Unwinding from this “short cut” is difficult and takes even more time. We’ve fallen into bad habits in qualifying, we’ve lost site of our ideal customer and have to refocus. We have a lot of crap in the pipeline that we have to clean out.
So short cuts produce a long tail of bad practice that has to be corrected. Not only do we fail to achieve our short term goals, but there is an adverse impact on long term goals.
Likewise, we do the same thing hiring. Desperate to fill a vacancy, we relax our recruiting criteria. We settle for the best person we’ve interviewed, instead of waiting to find the right person, based on a sales competency model and clear criteria. “Settling” for the wrong person is devastating, each talent decision is a mulitmillion dollar decision.
Likewise, unwinding from these bad decisions takes more time, cost, and more lost opportunity. Just think of the management time in dealing with poor performers! Add the lost business and time/costs involved in finding the right person.
All caused because we choose to do what is expedient rather than what is right.
We take all sorts of shortcuts. A lot of them unconsciously.
We don’t take the time to prepare correctly for a meeting, instead winging it. We either have a disasterous meeting or fail to accomplish as much as we should.

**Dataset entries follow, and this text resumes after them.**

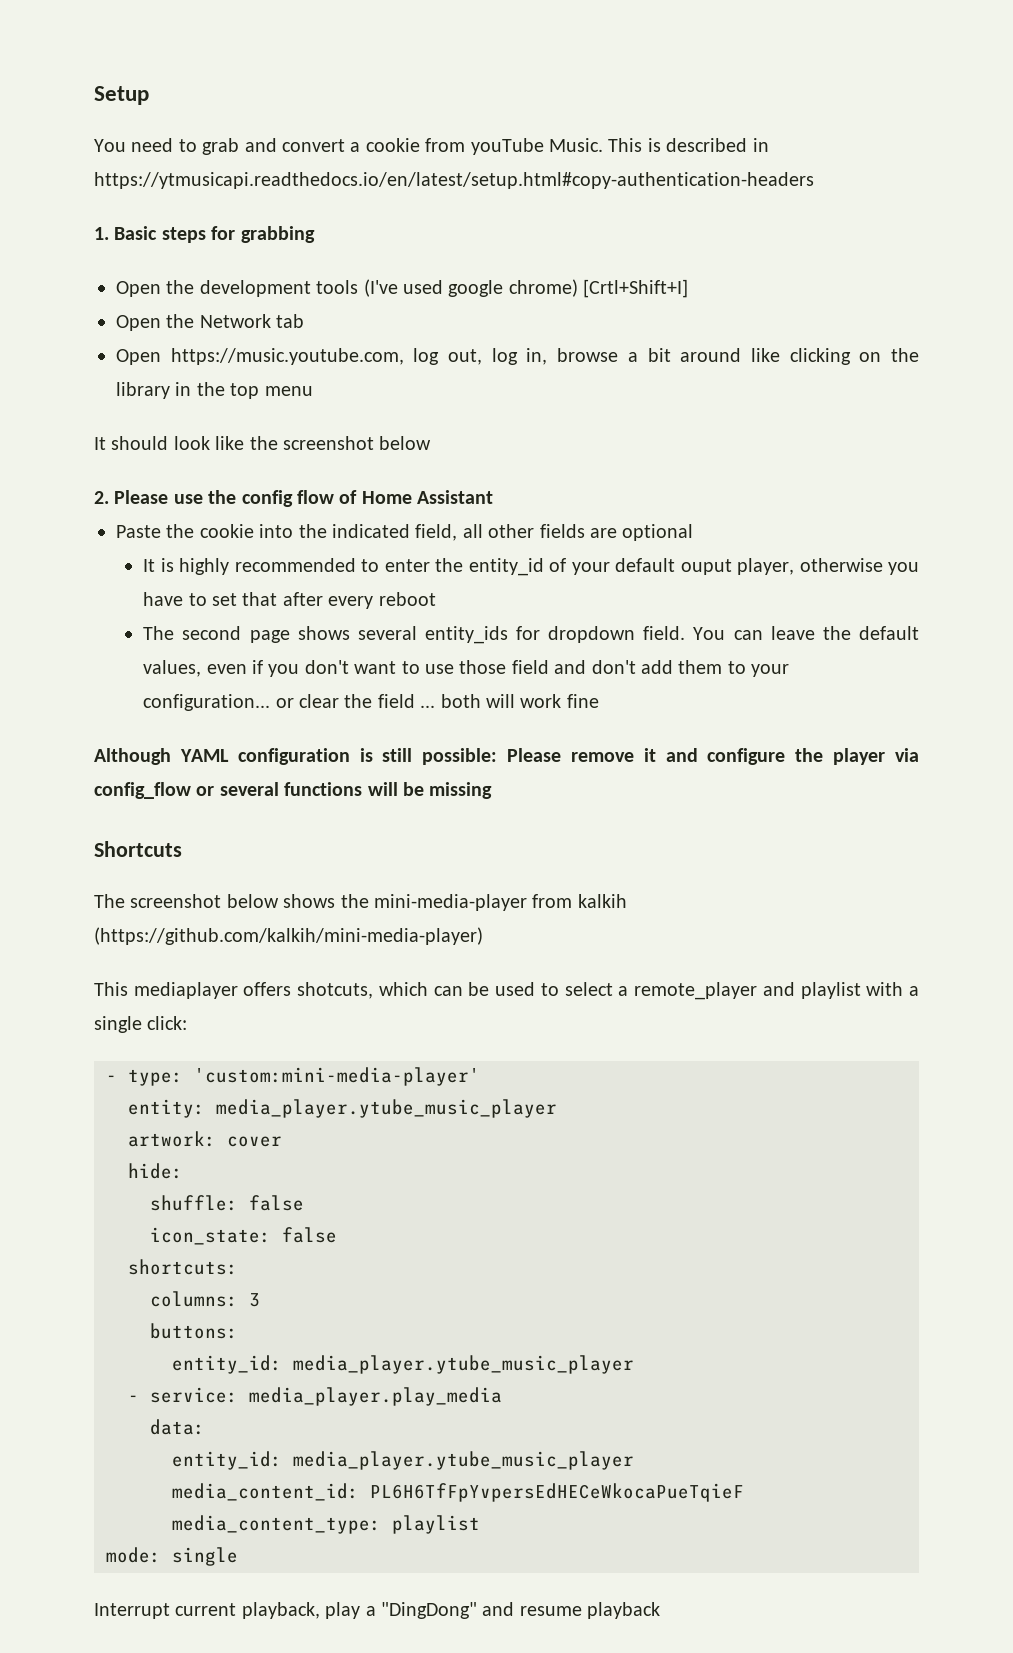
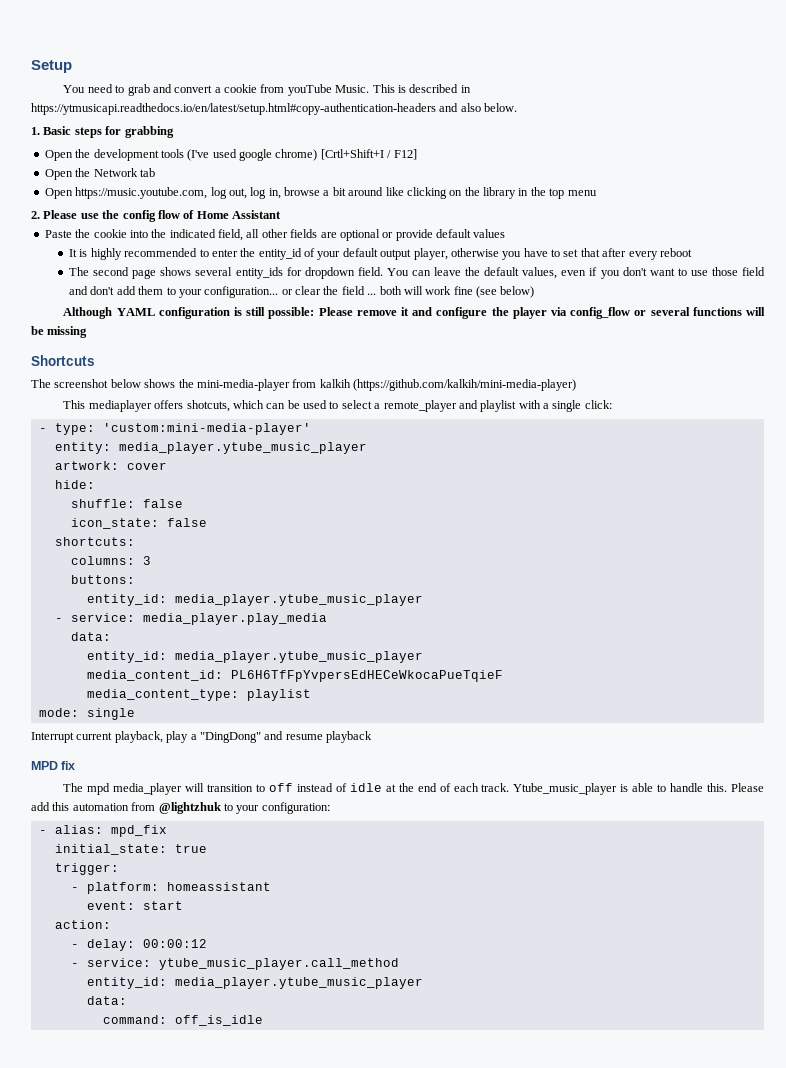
(814, 180) none -> [439,103,518,112] and also below.
[583,279,689,298] [Crtl+Shift+I] -> [320,149,417,160] [Crtl+Shift+I / F12]
[94,436,432,450] // It should look like the screenshot below -> (597, 193) none
(694, 532) none -> [382,229,506,241] or provide default values
[680,559,732,575] ouput -> [380,249,412,260] output
(599, 701) none -> [476,286,535,298] (see below)
(661, 1610) none -> [31,761,76,770] [63,783,764,795] [31,802,330,814] [38,825,167,837] [54,844,207,855] [54,863,119,875] [70,882,271,894] [86,901,183,910] [54,920,111,929] [70,939,207,951] [70,958,399,970] [86,977,423,989] [86,996,127,1005] [102,1015,263,1026] // MPD fix // The mpd media_player will transition to off instead of idle at the end of each track. Ytube_music_player is able to handle this. Please add this automation from @lightzhuk to your configuration: // - alias: mpd_fix // initial_state: true // trigger: // - platform: homeassistant // event: start // action: // - delay: 00:00:12 // - service: ytube_music_player.call_method // entity_id: media_player.ytube_music_player // data: // command: off_is_idle

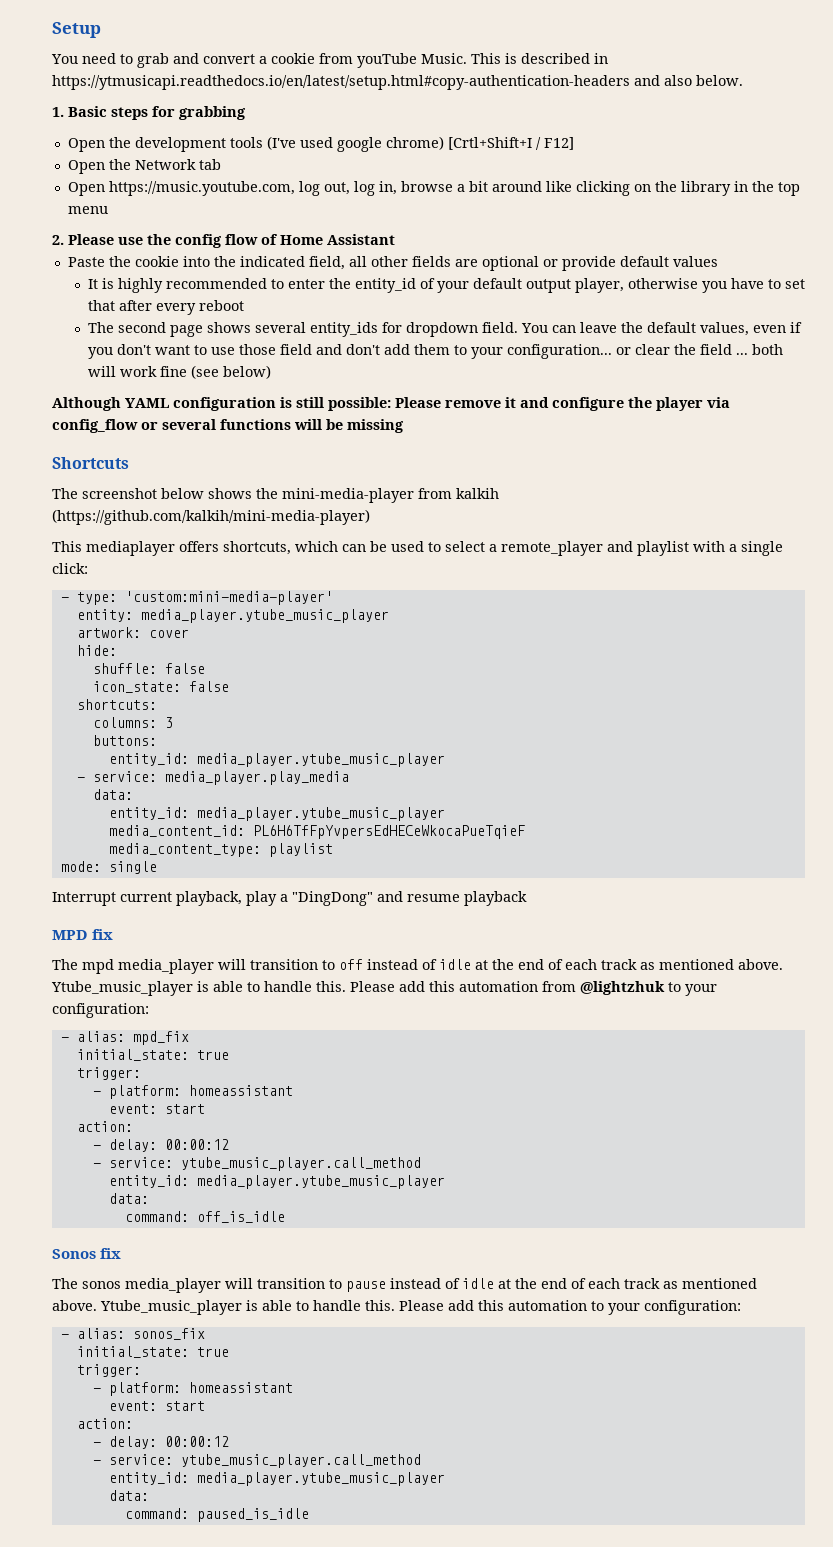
[186,400,230,412] shotcuts, -> [223,541,291,555] shortcuts,
[481,783,510,792] track. -> [601,959,783,970] track as mentioned above.
(263, 1020) none -> [52,1248,122,1259] [52,1278,757,1293] [52,1300,741,1315] [60,1328,205,1340] [76,1346,229,1358] [76,1364,141,1377] [92,1382,293,1396] [108,1401,205,1411] [76,1418,133,1429] [92,1436,229,1449] [92,1454,421,1468] [108,1472,445,1486] [108,1490,149,1501] [124,1508,309,1522] // Sonos fix // The sonos media_player will transition to pause instead of idle at the end of each track as mentioned above. Ytube_music_player is able to handle this. Please add this automation to your configuration: // - alias: sonos_fix // initial_state: true // trigger: // - platform: homeassistant // event: start // action: // - delay: 00:00:12 // - service: ytube_music_player.call_method // entity_id: media_player.ytube_music_player // data: // command: paused_is_idle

We’re desperate to win a deal, rather than follow our sales process, we take short cuts, skipping important steps. All of this makes us less likely to win the deal.
We don’t take the time to understand a problem, to look for the root causes, instead we apply a “fix,” a band-aid, but we still have the underlying problem, which will persist or recur until we try to understand and address the core issues.
We’re busy running from meeting to meeting. We have so many meetings, we don’t take the time to prepare or publish an agenda. As a result we don’t achieve what we should. Guess what, the solution to this is scheduling yet more meetings, where we repeat the same behaviors over and over.
We know what’s right, yet we don’t take the time to do it.
We know what works, but it involves too much effort, so we instead spend even more time producing worse results.
It’s simply madness—yet we persist.
Short-cuts always come up short. Imagine what would happen if we chose to do what we know is the right way to get things done.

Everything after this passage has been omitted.